### Work item
For this exercise, output the entries below exactly from the line that holds "none -> <div>Microhistory" to the line that holds "tries not to", both ends included. No pictures belong in the copy.

### Excerpted records

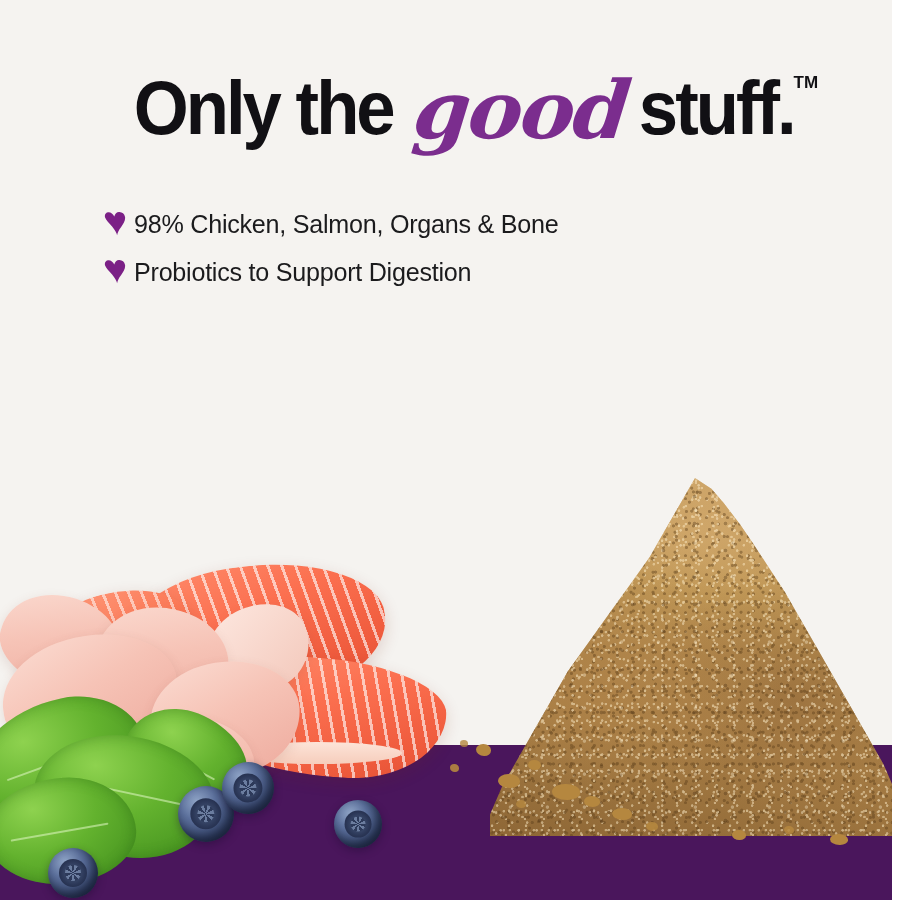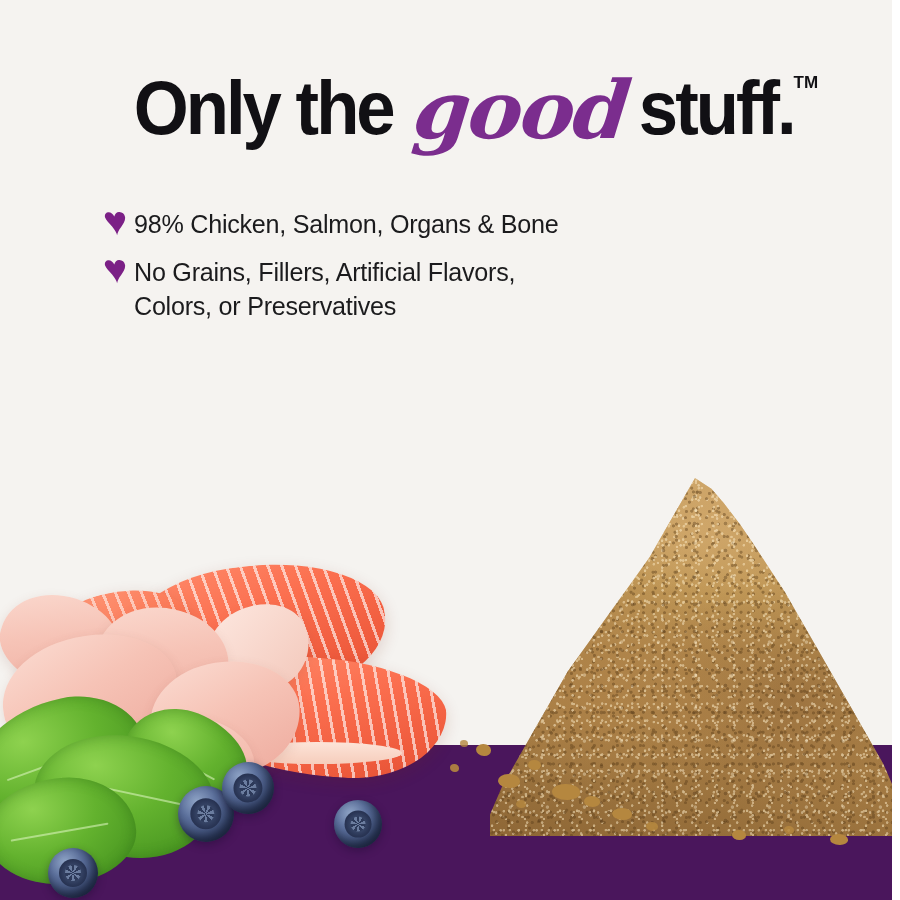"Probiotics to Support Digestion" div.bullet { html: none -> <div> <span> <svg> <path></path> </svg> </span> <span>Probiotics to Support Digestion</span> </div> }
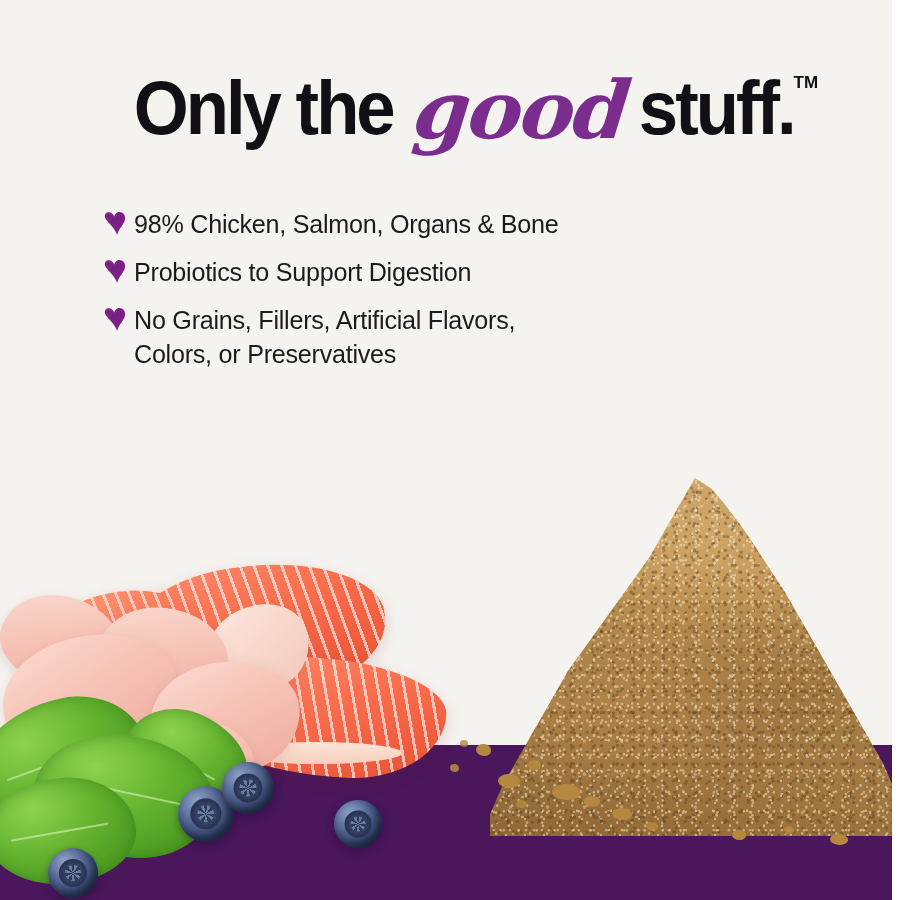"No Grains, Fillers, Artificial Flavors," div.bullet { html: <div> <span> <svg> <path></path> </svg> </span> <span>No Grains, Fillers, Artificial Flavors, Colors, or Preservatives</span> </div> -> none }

==

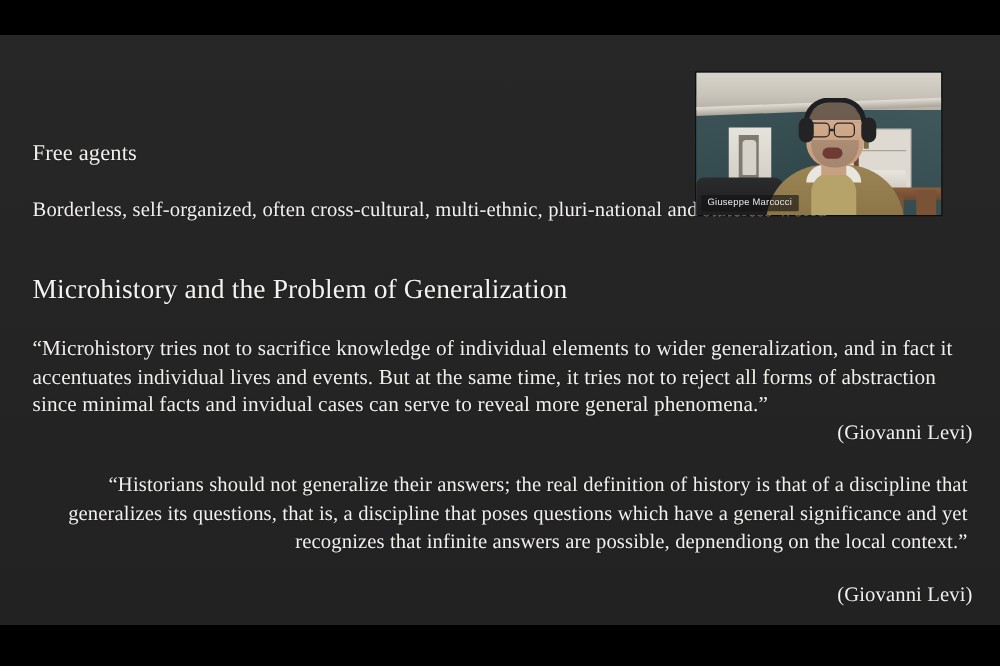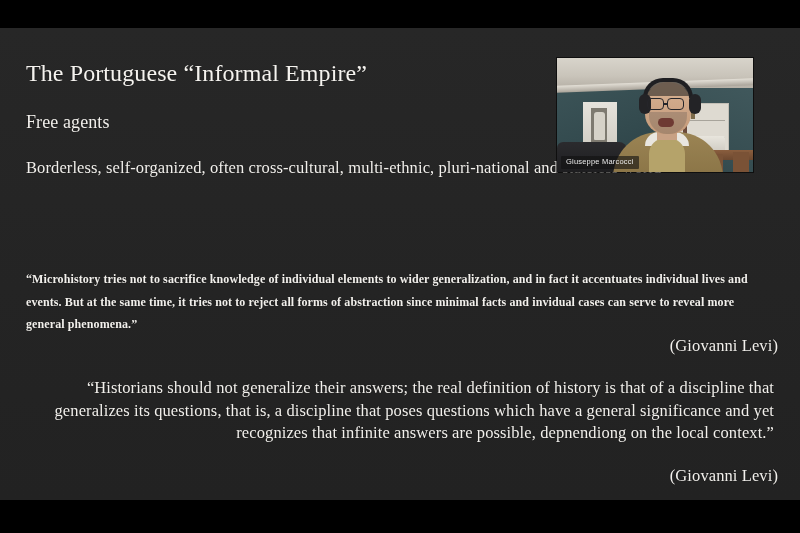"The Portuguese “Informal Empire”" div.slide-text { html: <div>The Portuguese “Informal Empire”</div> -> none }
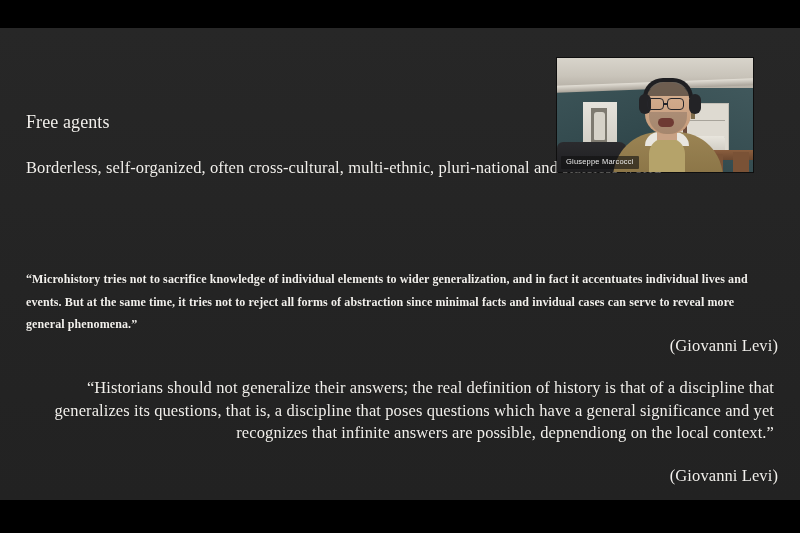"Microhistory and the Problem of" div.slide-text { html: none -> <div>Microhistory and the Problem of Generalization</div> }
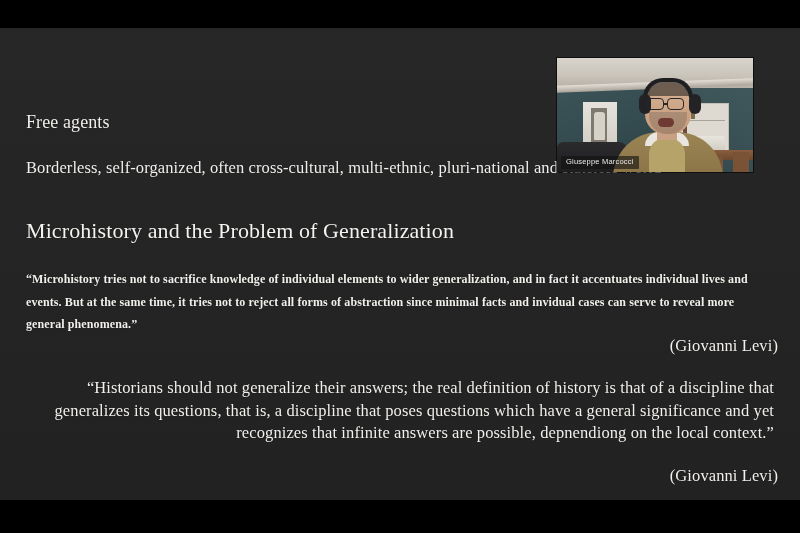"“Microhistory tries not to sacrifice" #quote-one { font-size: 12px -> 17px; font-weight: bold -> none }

### Task solution
"Microhistory and the Problem of" div.slide-text { html: none -> <div>Microhistory and the Problem of Generalization</div> }
"“Microhistory tries not to sacrifice" #quote-one { font-size: 12px -> 17px; font-weight: bold -> none }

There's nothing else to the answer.